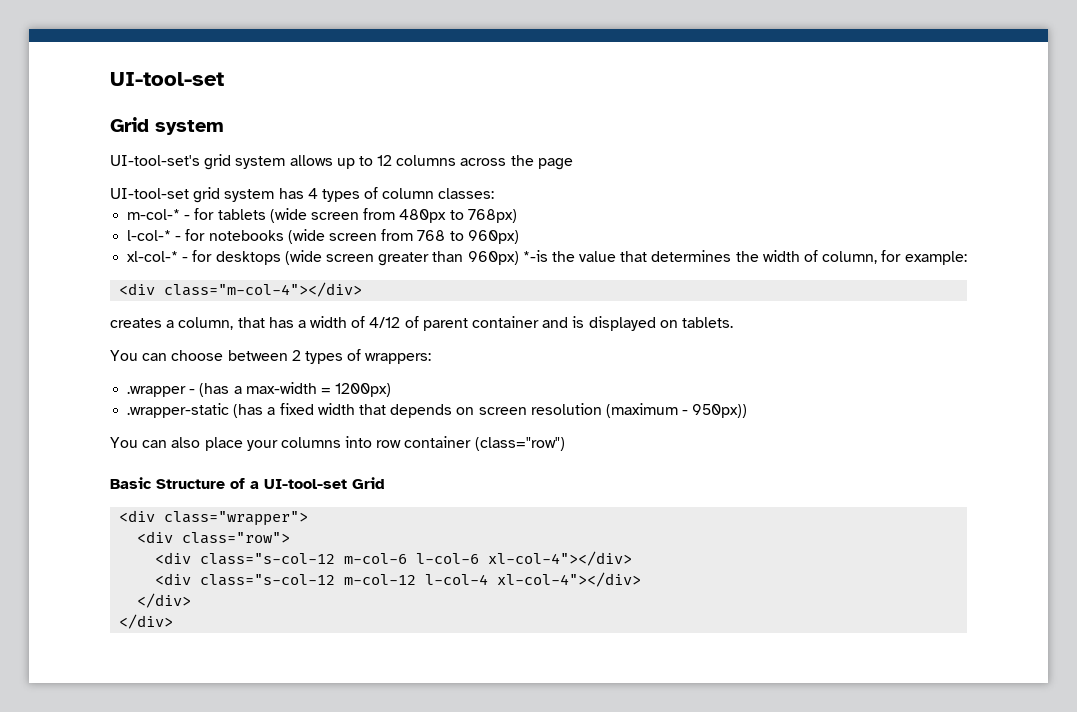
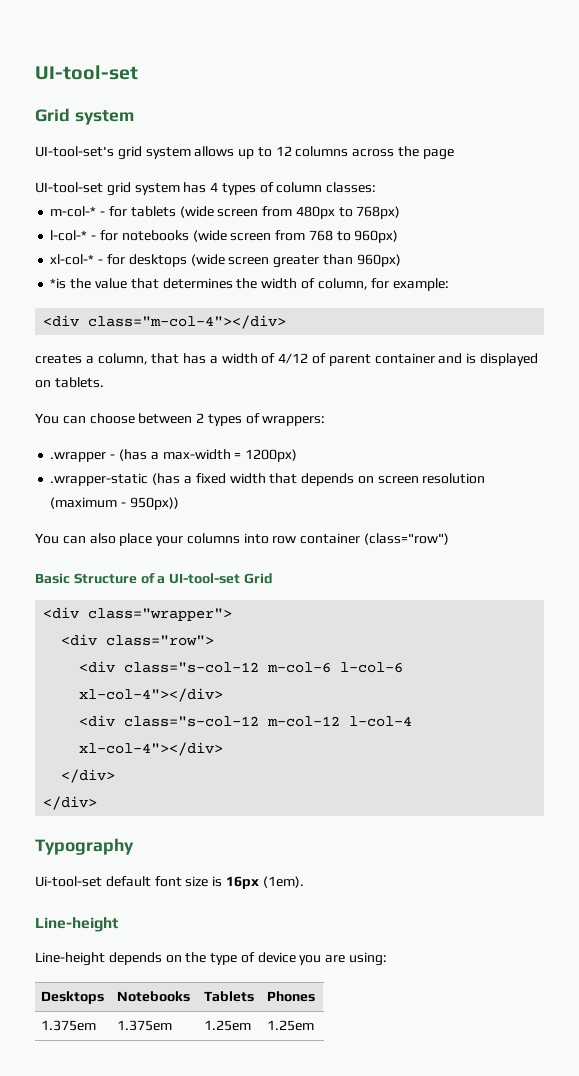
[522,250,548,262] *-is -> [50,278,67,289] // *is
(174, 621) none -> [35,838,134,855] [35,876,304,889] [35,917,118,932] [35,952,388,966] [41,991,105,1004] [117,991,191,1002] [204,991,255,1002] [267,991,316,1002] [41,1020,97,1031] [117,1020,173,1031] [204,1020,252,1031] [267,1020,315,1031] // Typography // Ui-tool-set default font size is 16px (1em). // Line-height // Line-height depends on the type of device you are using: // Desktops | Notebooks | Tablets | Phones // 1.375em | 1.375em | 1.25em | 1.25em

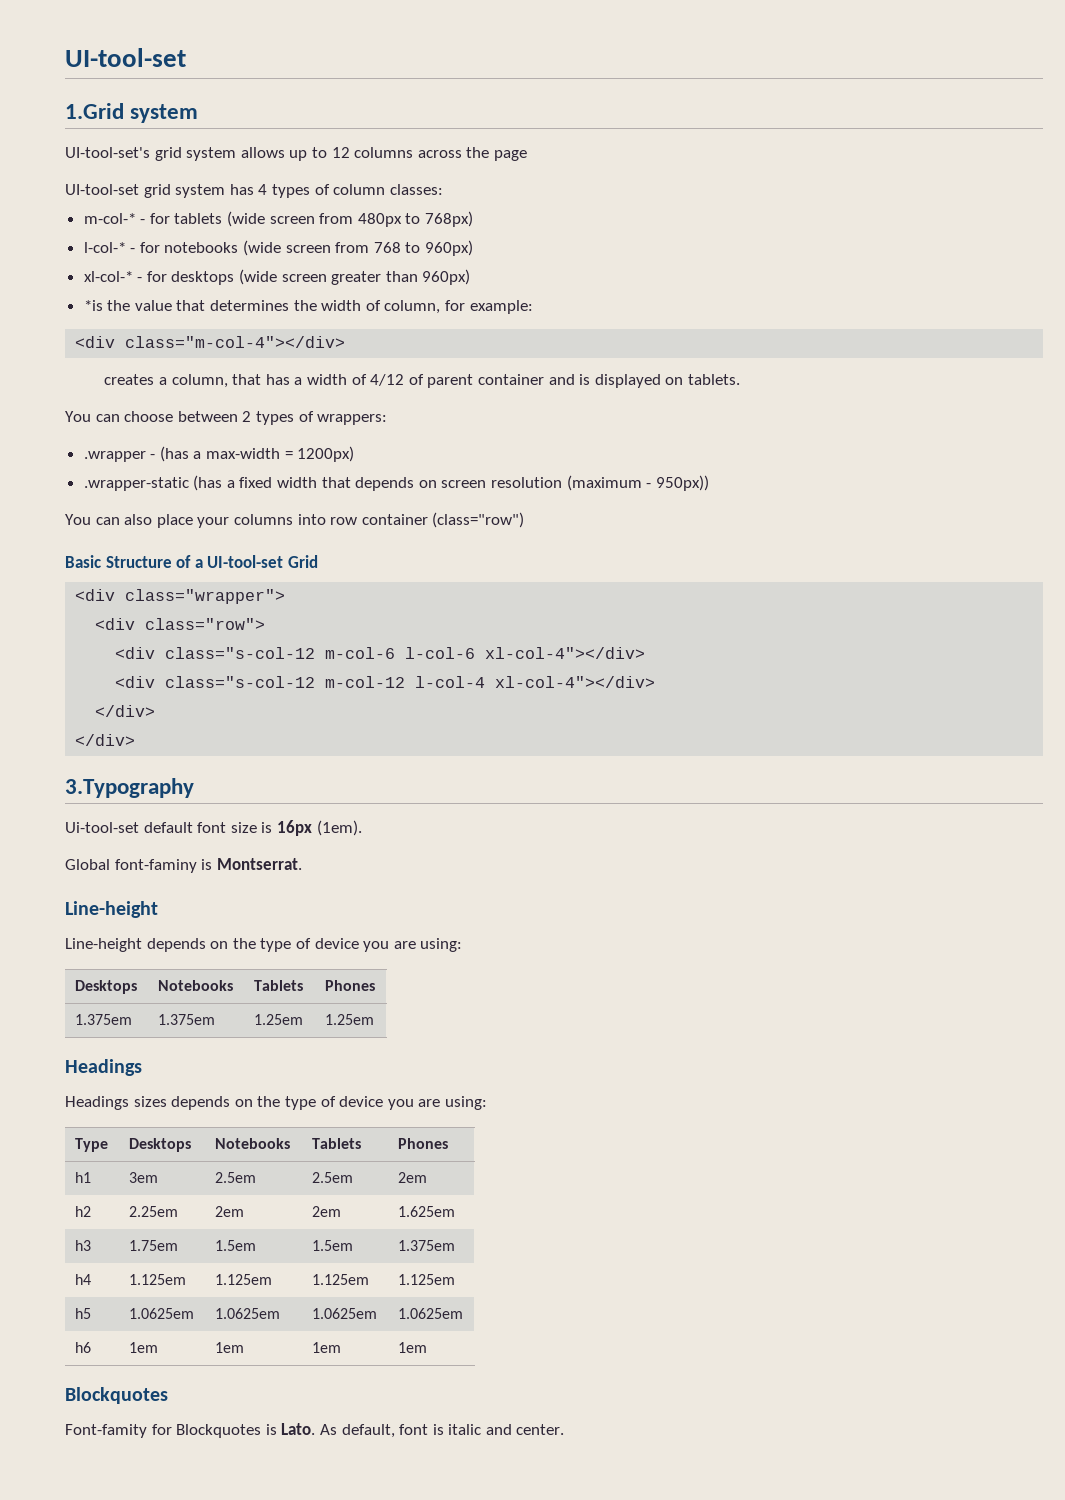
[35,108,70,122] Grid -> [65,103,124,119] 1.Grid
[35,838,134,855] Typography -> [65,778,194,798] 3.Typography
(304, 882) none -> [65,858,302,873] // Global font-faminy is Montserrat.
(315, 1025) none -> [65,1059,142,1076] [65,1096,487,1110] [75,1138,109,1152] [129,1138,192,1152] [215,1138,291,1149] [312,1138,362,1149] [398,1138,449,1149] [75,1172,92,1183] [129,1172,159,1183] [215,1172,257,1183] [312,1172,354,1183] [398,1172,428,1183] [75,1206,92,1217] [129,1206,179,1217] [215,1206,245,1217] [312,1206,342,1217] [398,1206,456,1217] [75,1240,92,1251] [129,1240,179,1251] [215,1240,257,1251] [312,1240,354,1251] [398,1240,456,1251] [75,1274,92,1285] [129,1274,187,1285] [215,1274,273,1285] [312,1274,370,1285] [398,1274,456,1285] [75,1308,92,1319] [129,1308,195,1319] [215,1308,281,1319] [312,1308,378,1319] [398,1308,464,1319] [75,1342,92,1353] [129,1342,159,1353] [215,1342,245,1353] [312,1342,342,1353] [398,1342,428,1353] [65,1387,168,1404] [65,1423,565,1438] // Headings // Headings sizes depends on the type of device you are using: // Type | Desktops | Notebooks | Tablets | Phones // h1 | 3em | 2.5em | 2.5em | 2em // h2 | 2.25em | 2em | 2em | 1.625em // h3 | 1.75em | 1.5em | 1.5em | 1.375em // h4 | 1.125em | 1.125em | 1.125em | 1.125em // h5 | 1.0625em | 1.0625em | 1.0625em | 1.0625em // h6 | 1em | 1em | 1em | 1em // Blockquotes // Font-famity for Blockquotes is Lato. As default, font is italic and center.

- Task brief: From the listing above, please give again the lines that begin with the line holding "(174, 621) none" and go on through the line holding "(304, 882) none", exactly, both ends included, minus any picture.

- Answer space:
(174, 621) none -> [35,838,134,855] [35,876,304,889] [35,917,118,932] [35,952,388,966] [41,991,105,1004] [117,991,191,1002] [204,991,255,1002] [267,991,316,1002] [41,1020,97,1031] [117,1020,173,1031] [204,1020,252,1031] [267,1020,315,1031] // Typography // Ui-tool-set default font size is 16px (1em). // Line-height // Line-height depends on the type of device you are using: // Desktops | Notebooks | Tablets | Phones // 1.375em | 1.375em | 1.25em | 1.25em

[35,108,70,122] Grid -> [65,103,124,119] 1.Grid
[35,838,134,855] Typography -> [65,778,194,798] 3.Typography
(304, 882) none -> [65,858,302,873] // Global font-faminy is Montserrat.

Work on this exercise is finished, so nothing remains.